On September 19, 2005, Minister of Finance Ralph Goodale announced that he has requested the Minister of National Revenue to postpone, with immediate effect, providing advance tax rulings respecting flow-through entities (FTEs), such as income trusts. The request follows the release on September 8, 2005 of the federal government’s consultation paper on the Canadian federal income tax treatment of FTEs.1

Market reaction to this recent announcement has been swift and significant. Much of this reaction seems to be the result of the uncertainty created by Minister Goodale’s announcement. Investors and other market participants are struggling to understand the government’s broader intentions for the continued use of income trusts and other FTEs.

We do not find the announcement surprising. In fact, we expected to see such an announcement in conjunction with the release of the consultation paper. It has long been known that the federal tax authorities have been concerned about the potential impact of conversions of large public companies into income trusts, and recent activity in this area has no doubt caught their attention. Given their underlying concerns, it would be surprising to see the government continue to issue advance tax rulings while engaged in a consultation process to determine what, if any, stance they should take regarding FTEs, from both taxation and overall economic policy perspectives.
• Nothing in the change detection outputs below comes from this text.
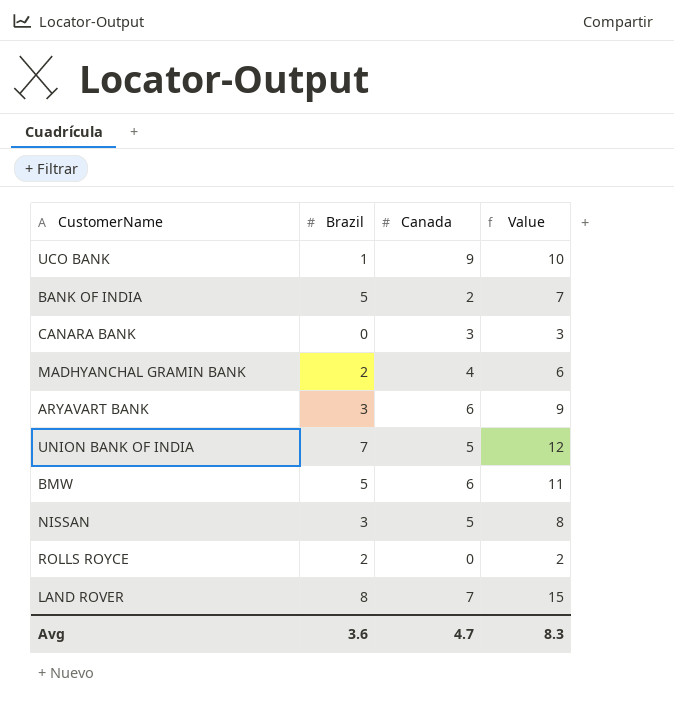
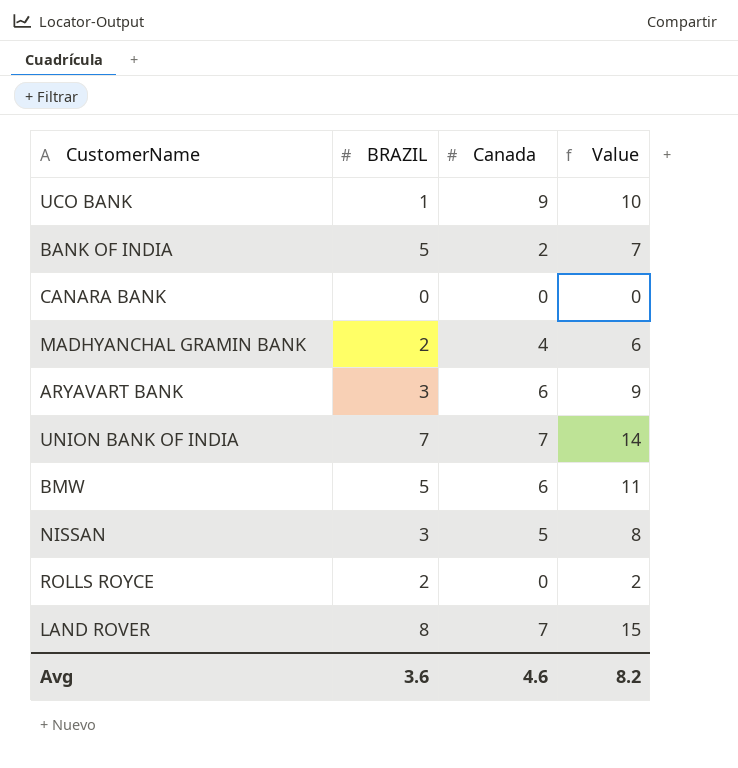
column name: Brazil -> BRAZIL
CANARA BANK | Canada: 3 -> 0
CANARA BANK | Value: 3 -> 0
UNION BANK OF INDIA | Canada: 5 -> 7
UNION BANK OF INDIA | Value: 12 -> 14
Avg | Canada: 4.7 -> 4.6
Avg | Value: 8.3 -> 8.2

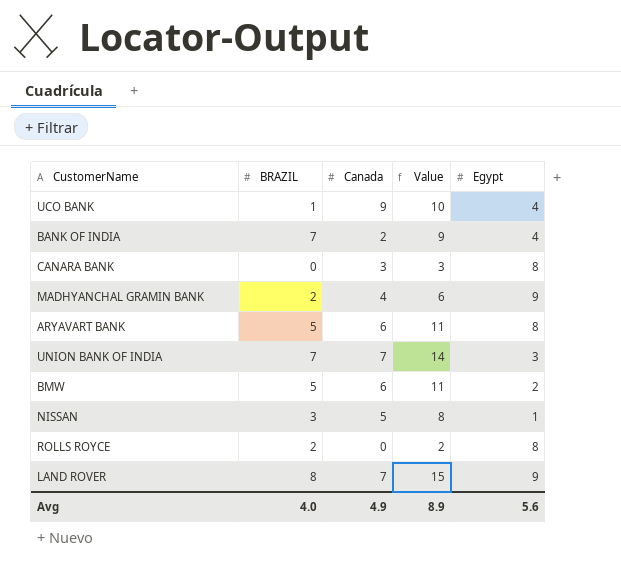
column Egypt | position: none -> 5
BANK OF INDIA | BRAZIL: 5 -> 7
BANK OF INDIA | Value: 7 -> 9
CANARA BANK | Canada: 0 -> 3
CANARA BANK | Value: 0 -> 3
ARYAVART BANK | BRAZIL: 3 -> 5
ARYAVART BANK | Value: 9 -> 11
Avg | BRAZIL: 3.6 -> 4.0
Avg | Canada: 4.6 -> 4.9
Avg | Value: 8.2 -> 8.9

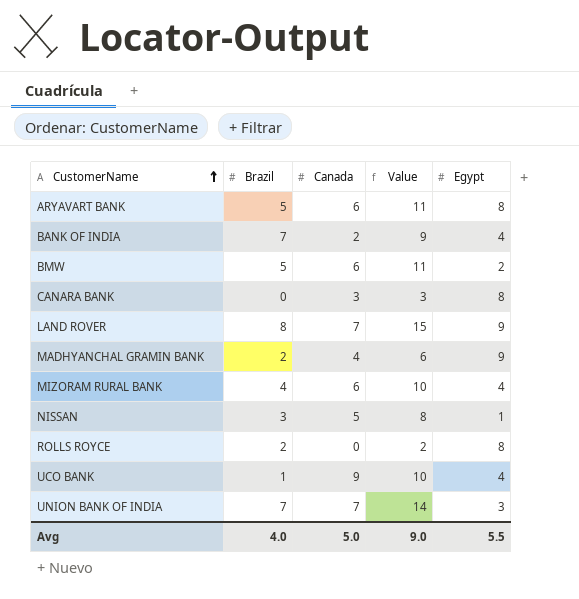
row order: none -> CustomerName ascending
column name: BRAZIL -> Brazil
row MIZORAM RURAL BANK: none -> 4 | 6 | 10 | 4
Avg | Canada: 4.9 -> 5.0
Avg | Value: 8.9 -> 9.0
Avg | Egypt: 5.6 -> 5.5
It is important to understand that, except for issuer-specific reasons, it is not necessary to obtain an advance tax ruling to successfully convert a public company into an income fund (although some issuers seek advance rulings for an extra level of tax-planning comfort).
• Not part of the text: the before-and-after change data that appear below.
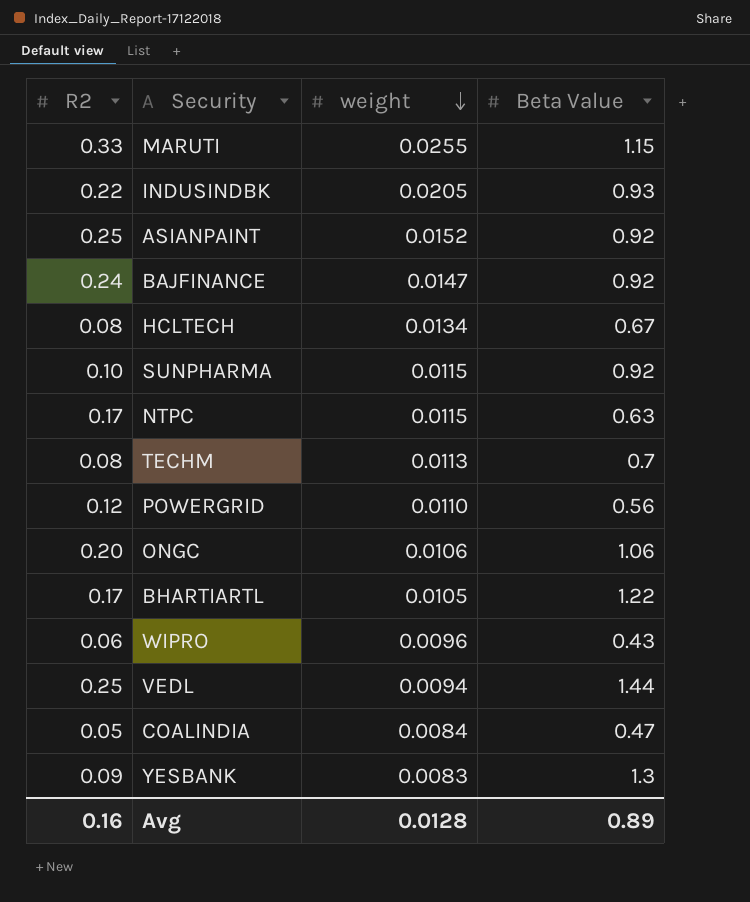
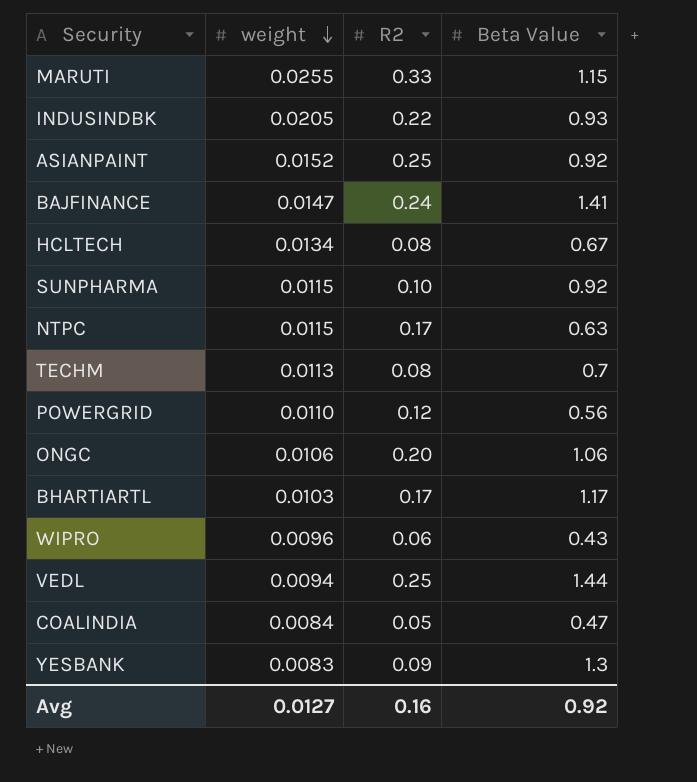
column R2 | position: 1 -> 3
BAJFINANCE | Beta Value: 0.92 -> 1.41
BHARTIARTL | weight: 0.0105 -> 0.0103
BHARTIARTL | Beta Value: 1.22 -> 1.17
Avg | weight: 0.0128 -> 0.0127
Avg | Beta Value: 0.89 -> 0.92

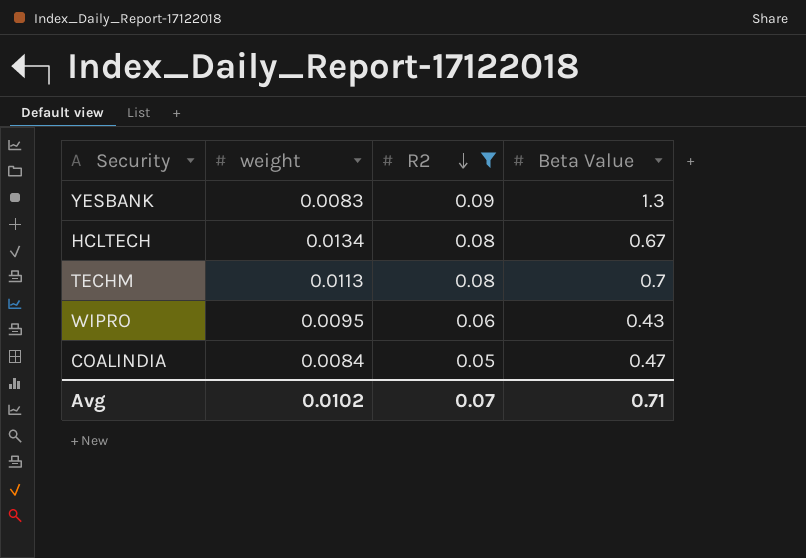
filter: none -> R2 <= 0.09
row order: weight descending -> R2 descending
WIPRO | weight: 0.0096 -> 0.0095
Avg | weight: 0.0127 -> 0.0102
Avg | R2: 0.16 -> 0.07
Avg | Beta Value: 0.92 -> 0.71

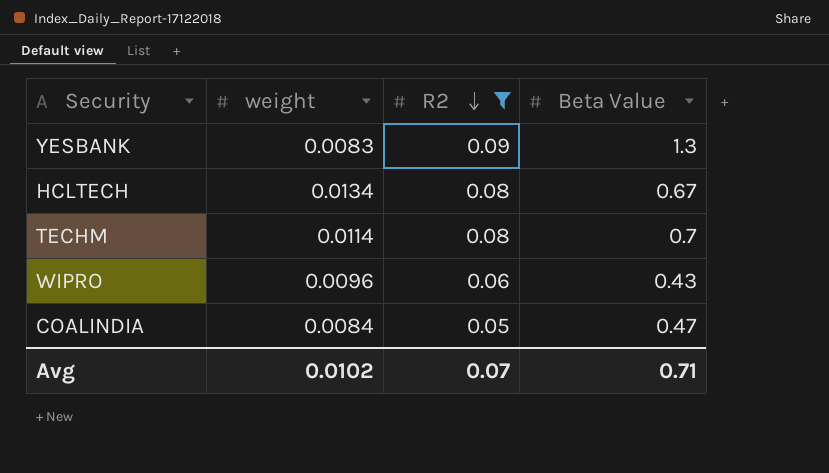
TECHM | weight: 0.0113 -> 0.0114
WIPRO | weight: 0.0095 -> 0.0096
Advance tax rulings must, however, be obtained for the restructuring of an income fund from a trust-over-corporation to a trust-over-trust structure. A number of offerings have been structured with the public income trust owning shares and debt of a corporation. Although this provides sufficient tax shelter at the outset, it does not do so as the underlying business grows. To deal with this situation more effectively, the public income trust should preferably own its interest in the operating business through an intermediate trust that, in turn, owns an interest in a limited partnership that carries on the business. Converting from a trust-over-corporation to a trust-over-trust-over-limited partnership requires an advance tax ruling. Again, in the context of the announced consultation process, it is not surprising that the issuance of advance tax rulings has been put on hold.
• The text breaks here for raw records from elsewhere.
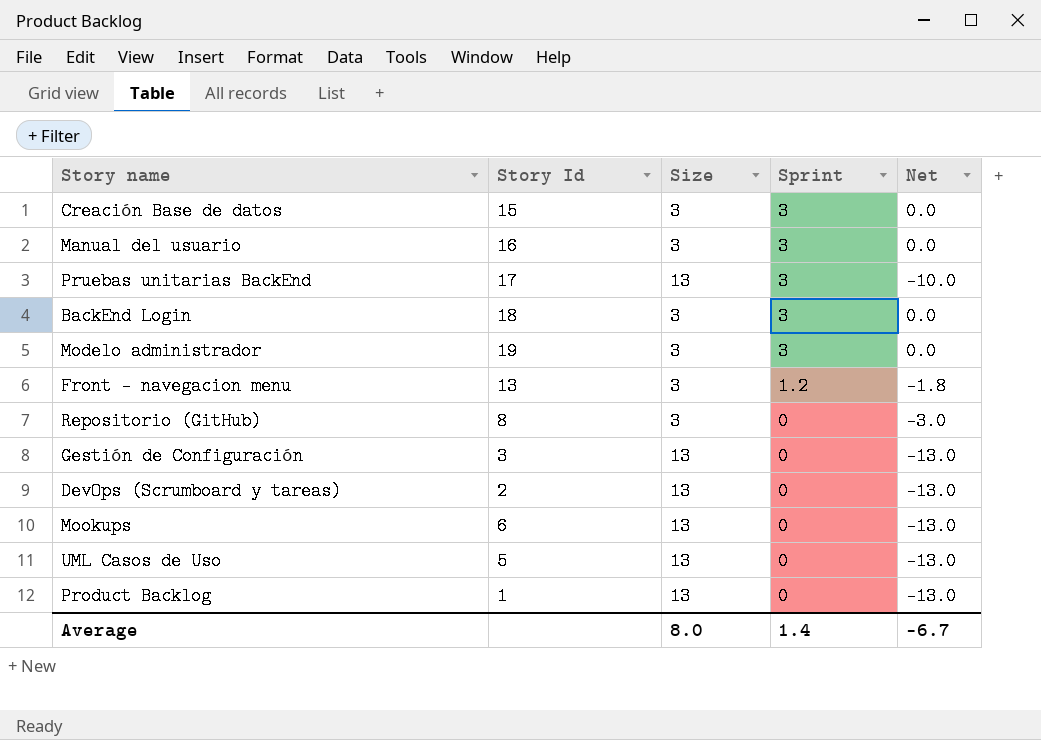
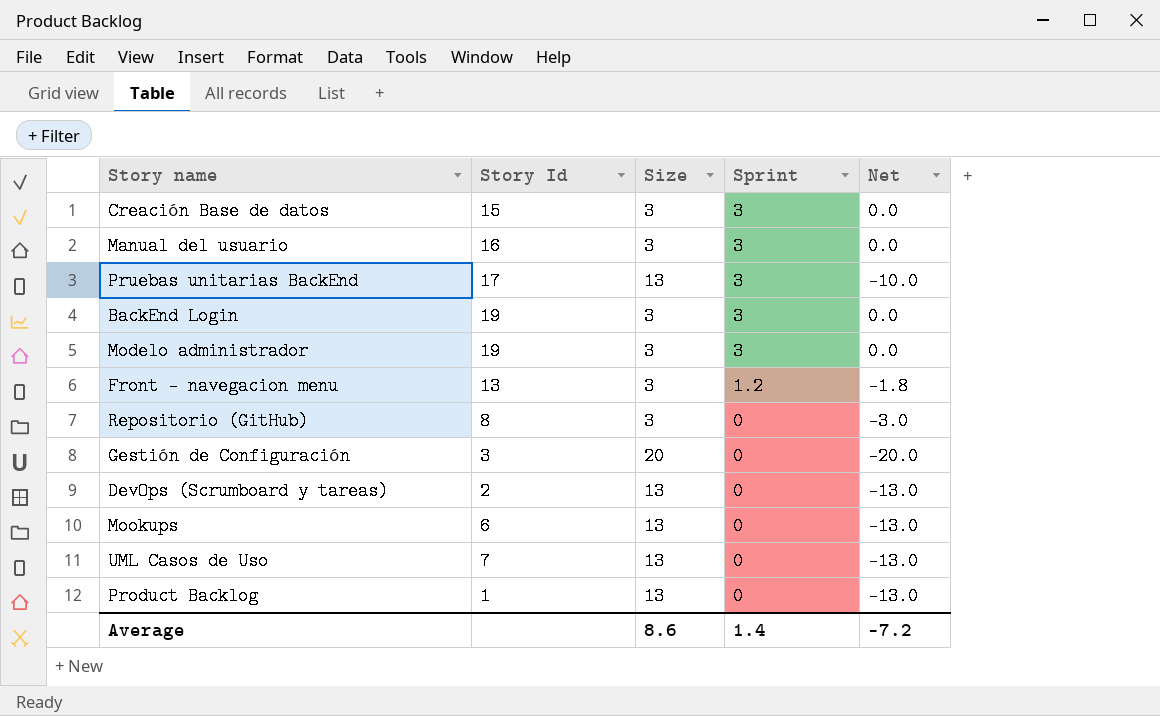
BackEnd Login | Story Id: 18 -> 19
Gestión de Configuración | Size: 13 -> 20
Gestión de Configuración | Net: -13.0 -> -20.0
UML Casos de Uso | Story Id: 5 -> 7
Average | Size: 8.0 -> 8.6
Average | Net: -6.7 -> -7.2

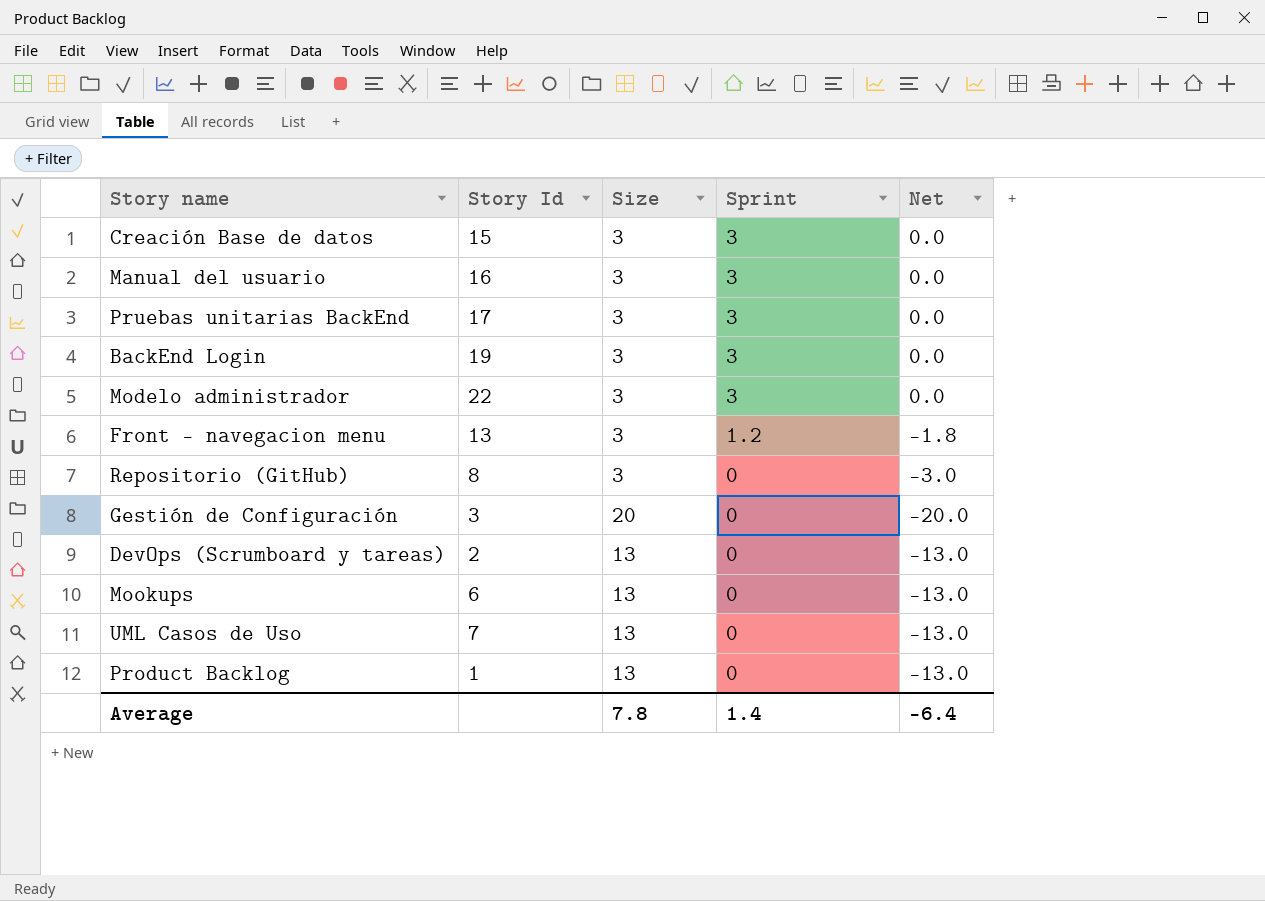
Pruebas unitarias BackEnd | Size: 13 -> 3
Pruebas unitarias BackEnd | Net: -10.0 -> 0.0
Modelo administrador | Story Id: 19 -> 22
Average | Size: 8.6 -> 7.8
Average | Net: -7.2 -> -6.4

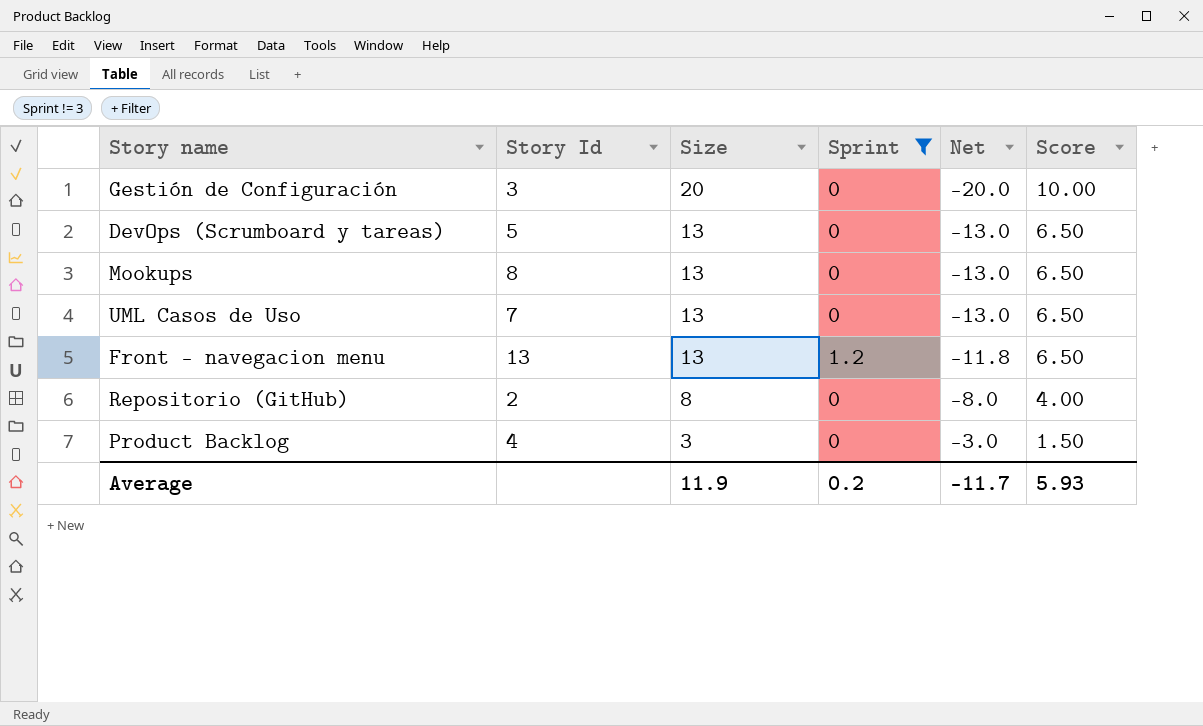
filter: none -> Sprint != 3
row order: Sprint descending -> Size descending
column Score | formula: none -> [Size] * 0.5
DevOps (Scrumboard y tareas) | Story Id: 2 -> 5
Mookups | Story Id: 6 -> 8
Front - navegacion menu | Size: 3 -> 13
Front - navegacion menu | Net: -1.8 -> -11.8
Repositorio (GitHub) | Story Id: 8 -> 2
Repositorio (GitHub) | Size: 3 -> 8
Repositorio (GitHub) | Net: -3.0 -> -8.0
Product Backlog | Story Id: 1 -> 4
Product Backlog | Size: 13 -> 3
Product Backlog | Net: -13.0 -> -3.0
Average | Size: 7.8 -> 11.9
Average | Sprint: 1.4 -> 0.2
Average | Net: -6.4 -> -11.7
We do not interpret Minister Goodale’s announcement as a general indication that the government wishes to shut down income fund IPOs or follow-on offerings by existing income funds to expand their businesses. We also expect a full analysis of the effect of income funds on the Canadian economy to show a number of significant benefits that will have to be factored into the government’s deliberations. This latest announcement reinforces our earlier suggestion that interested parties take the time to file a submission in response to the government’s consultation paper.

Footnotes

1. Please see Torys’ memo "Department of Finance Consultation Paper on Tax and Other Issues Related to Income Trusts and Limited Partnerships" at www.torys.com//publications/client_memos.aspx.